Not necessarily. I read Tommyknockers when it was first published, and couldn't put it down. The audible edition just gave it depth-- Edward Hermann brought exactly the tone it requires.
What I always enjoy about Stephen King-- he brings magic-- as well as horror, dread and cheap thrills-- to everyday items and occurrences. He also nails the interior chatter that we all experience.
As noted above, he brought the exact tone necessary to make the story come alive. What I enjoy about audible versions, when done well, is the added dimension they bring to a story I may have (often have) already read.
Movie made, with Jimmy Smits. So-so.
I would like to recommend the "Oryx & Crake" trilogy by Margaret Atwood, it is so superbly done-- and very applicable to our current world!
King contains inappropriate language, blood, gore, and sex, yet his writing is amazing, and the narrator was fabulous.

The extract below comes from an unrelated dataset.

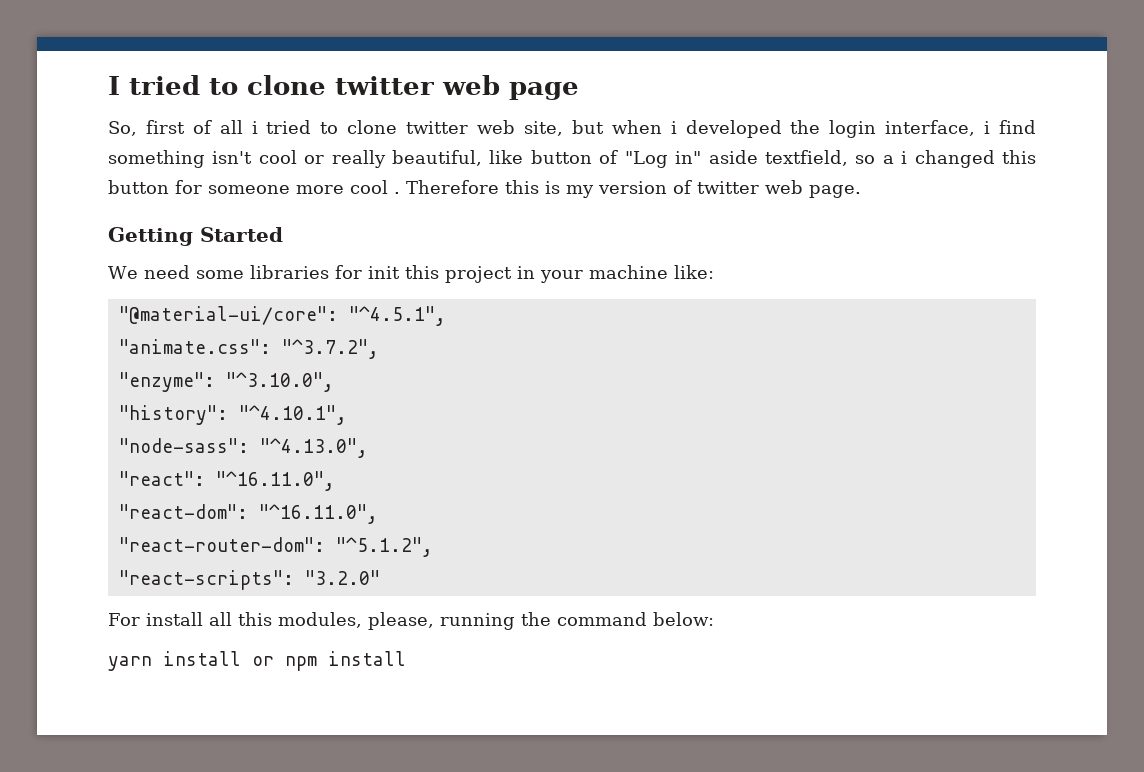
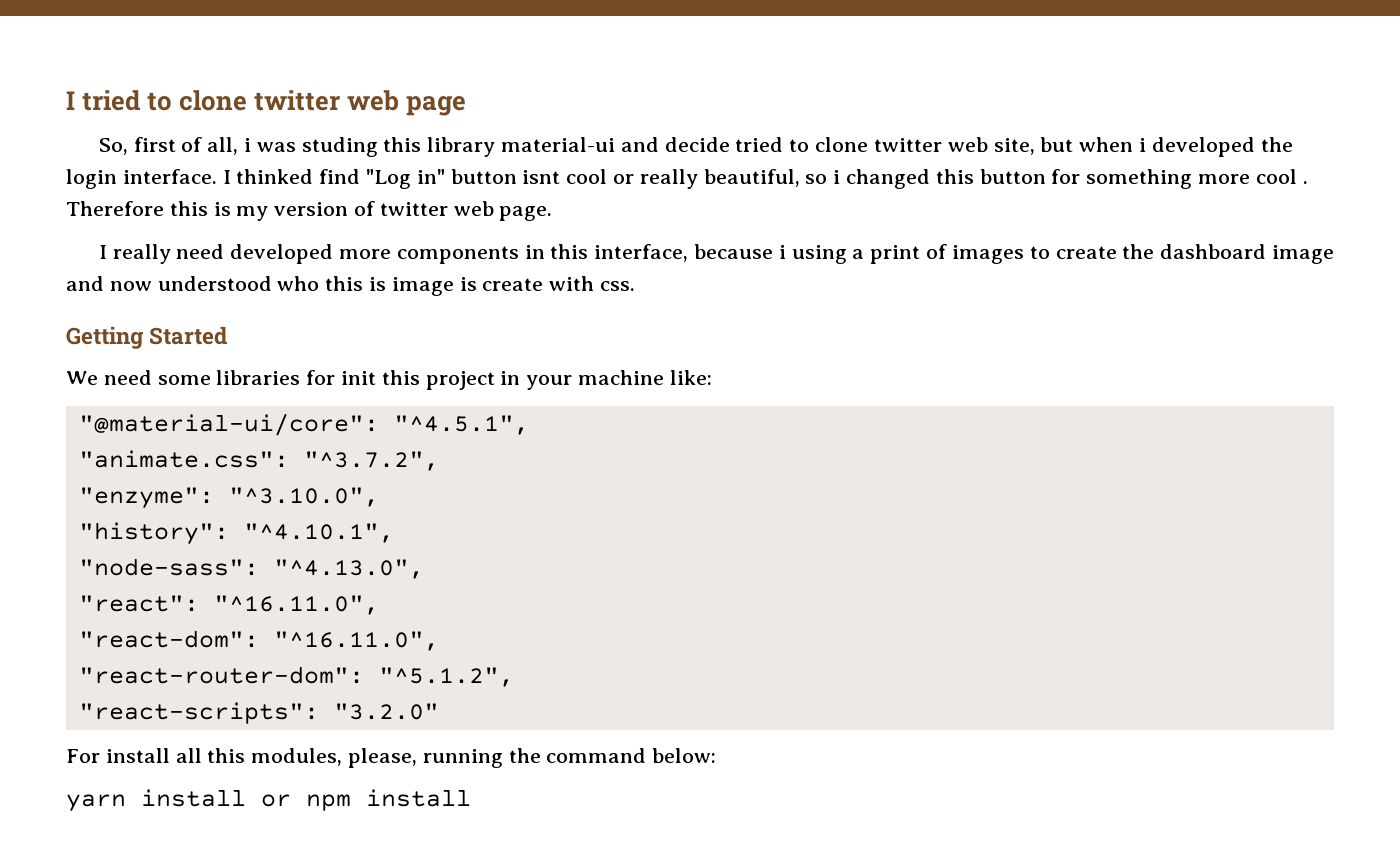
[219,120,258,134] all i -> [207,137,730,157] all, i was studing this library material-ui and decide
[885,120,1037,136] [108,150,894,168] interface, i find something isn't cool or really beautiful, like button of "Log in" aside textfield, so a -> [122,169,828,189] interface. I thinked find "Log in" button isnt cool or really beautiful, so
[208,185,290,194] someone -> [1086,169,1193,189] something
(861, 191) none -> [98,244,1334,264] [66,276,636,296] // I really need developed more components in this interface, because i using a print of images to create the dashboard image and now understood who this is image is create with css.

My two favorite page-turner moments was the entry into the shed and into the ship.
I enjoyed the Tommyknockers, but it felt a little sluggish at certain points in the story. Some of the threads kept going on and on and started to lose me in what I considered a bit of a yarn stretched out too long.
I kept saying to myself I get it, please move on and wanted to skip through to another chapter.
I have become accustomed to Mr. King's wonderfully ambling style that walks you into a world and shows you around, even peeks under the rug to show the dust and litter accumulated bye the bye, but these seemingly mundane strolls often hint at deeper mysteries. Those meanderings sort of lose focus at times in this book.
Overall I liked the story and having read quite a few of Mr. King's books, I still liked it. The characters, as always, were developed and felt real to life.
The Narrator gave a great performance unlike others I have listened to in the past that just grated on my nerves. Mr. King's books have some of the best narrations I have come across on Audible. The late and respected Frank Muller comes to mind, along with Eli Wallach, George Guidall, John Slattery, and Steven Weber's amazing narration of IT.
If it wasn't for my determined nature, this one would have gotten the boot after chapter 5. 30hours of painful listening to alien invasion. Stephen King, really?